How to make Apache Tomcat 8.0.41 to allow the pipe character in URL GET request?

Question

Here's the error when I try to send the GET request with the URL in my java web app: my local machine url look like this http://localhost:8080/test?param1=1|2&param2=3343434

Feb 20, 2017 4:51:19 PM org.apache.coyote.http11.AbstractHttp11Processor process INFO: Error parsing HTTP request header Note: further occurrences of HTTP header parsing errors will be logged at DEBUG level. java.lang.IllegalArgumentException: Invalid character found in the request target. The valid characters are defined in RFC 7230 and RFC 3986 at org.apache.coyote.http11.AbstractNioInputBuffer.parseRequestLine(AbstractNioInputBuffer.java:283) at org.apache.coyote.http11.AbstractHttp11Processor.process(AbstractHttp11Processor.java:1017) at org.apache.coyote.AbstractProtocol$AbstractConnectionHandler.process(AbstractProtocol.java:684) at org.apache.tomcat.util.net.NioEndpoint$SocketProcessor.doRun(NioEndpoint.java:1524) at org.apache.tomcat.util.net.NioEndpoint$SocketProcessor.run(NioEndpoint.java:1480) at java.util.concurrent.ThreadPoolExecutor.runWorker(Unknown Source) at java.util.concurrent.ThreadPoolExecutor$Worker.run(Unknown Source) at org.apache.tomcat.util.threads.TaskThread$WrappingRunnable.run(TaskThread.java:61) at java.lang.Thread.run(Unknown Source)

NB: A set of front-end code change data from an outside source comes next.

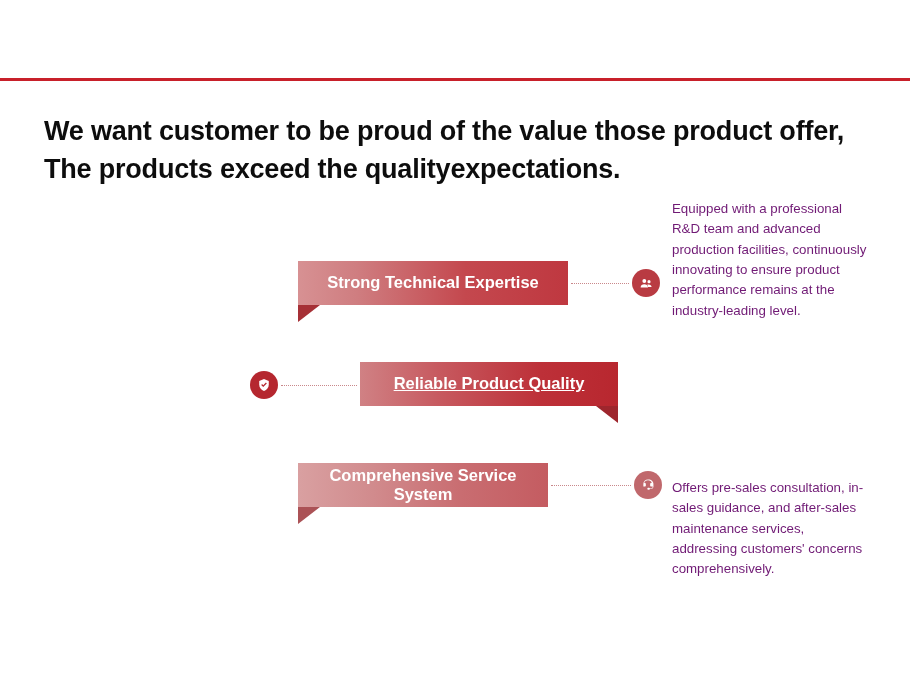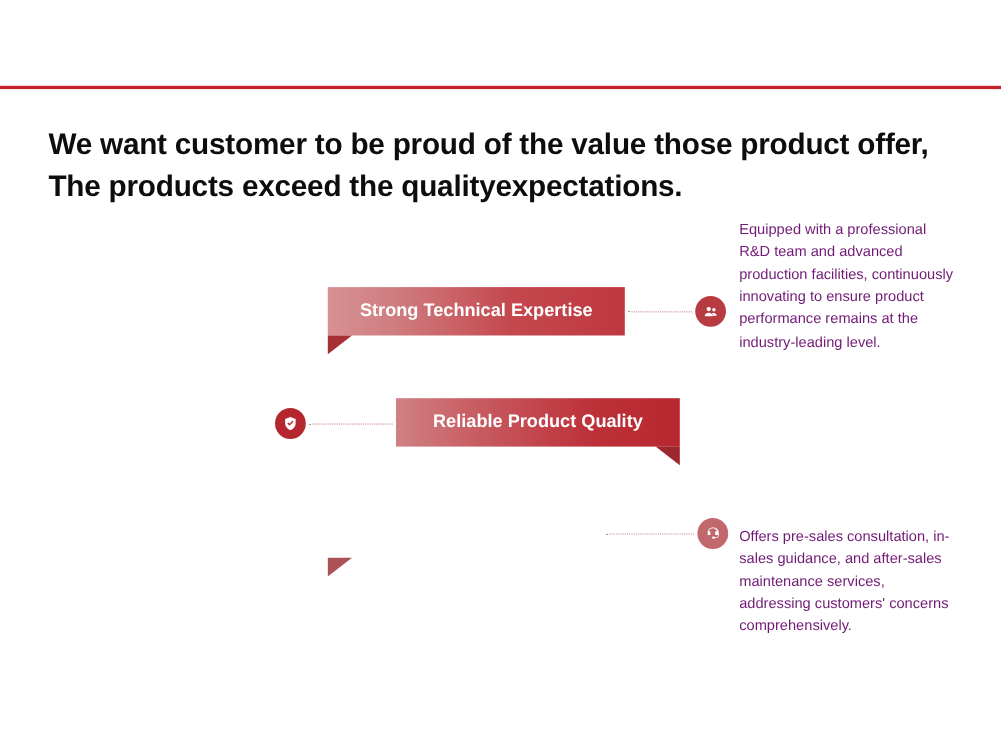--- a/index.html
+++ b/index.html
@@ -86,6 +86,7 @@
     top: 362px;
     width: 258px;
     background: linear-gradient(to right, #d08184 0%, #c75a60 30%, #bd3038 70%, #b8272f 100%);
+    text-decoration: underline;
   }
   #tail-2 {
     left: 596px;

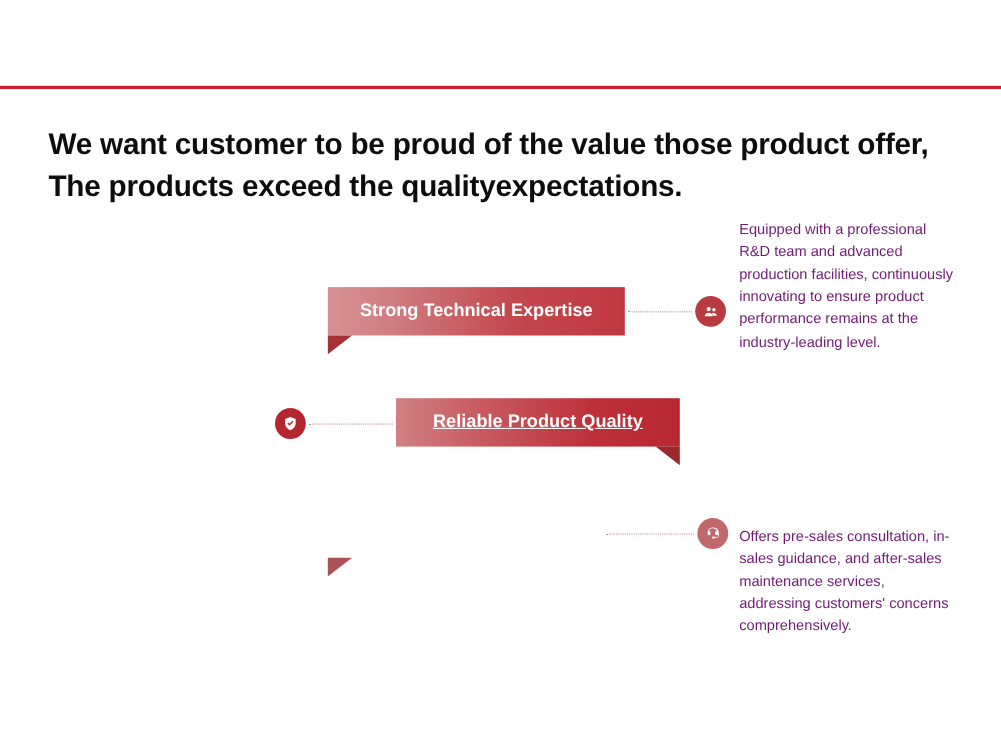--- a/index.html
+++ b/index.html
@@ -204,6 +204,9 @@
   </div>
 
 
+  <div class="ribbon two-line" id="ribbon-3">
+    <span>Comprehensive Service System</span>
+  </div>
   <div class="ribbon-tail" id="tail-3"></div>
 
   <div class="connector" id="conn-3"></div>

I would like to ask is it possible to fix this issue without changing the Apache Tomcat version or make changes to my existing code. I was wondering whether that Apache Tomcat configuration file able to disable or bypass this checking?

Answer 1

This no longer works on purpose since Tomcat 8.5.8.

There was a security bug with invalid characters in the request url.

See https://bugzilla.redhat.com/show_bug.cgi?id=1397484

Encode the pipe as %7C

Answer 2

I've been banging my head at this for the past day. I've tried using mod_rewrite in tomcat in an attempt to urlencode '|' upon entry but the error persists as it is thrown before it reaches the rewrite engine.So no luck there. The only two working solutions that I found are:

1. Place a proxy before your tomcat (nginx), which can urlencode pipe without throwing a reasonable IllegalArgumentException.
2. Change the Tomcat version (not all of them throw reasonable IllegalArgumentExceptions with pipe).At the time of writing this I can confirm the latest 8.5.11 does throw a reasonable IllegalArgumentException but 8.5.5 works fine.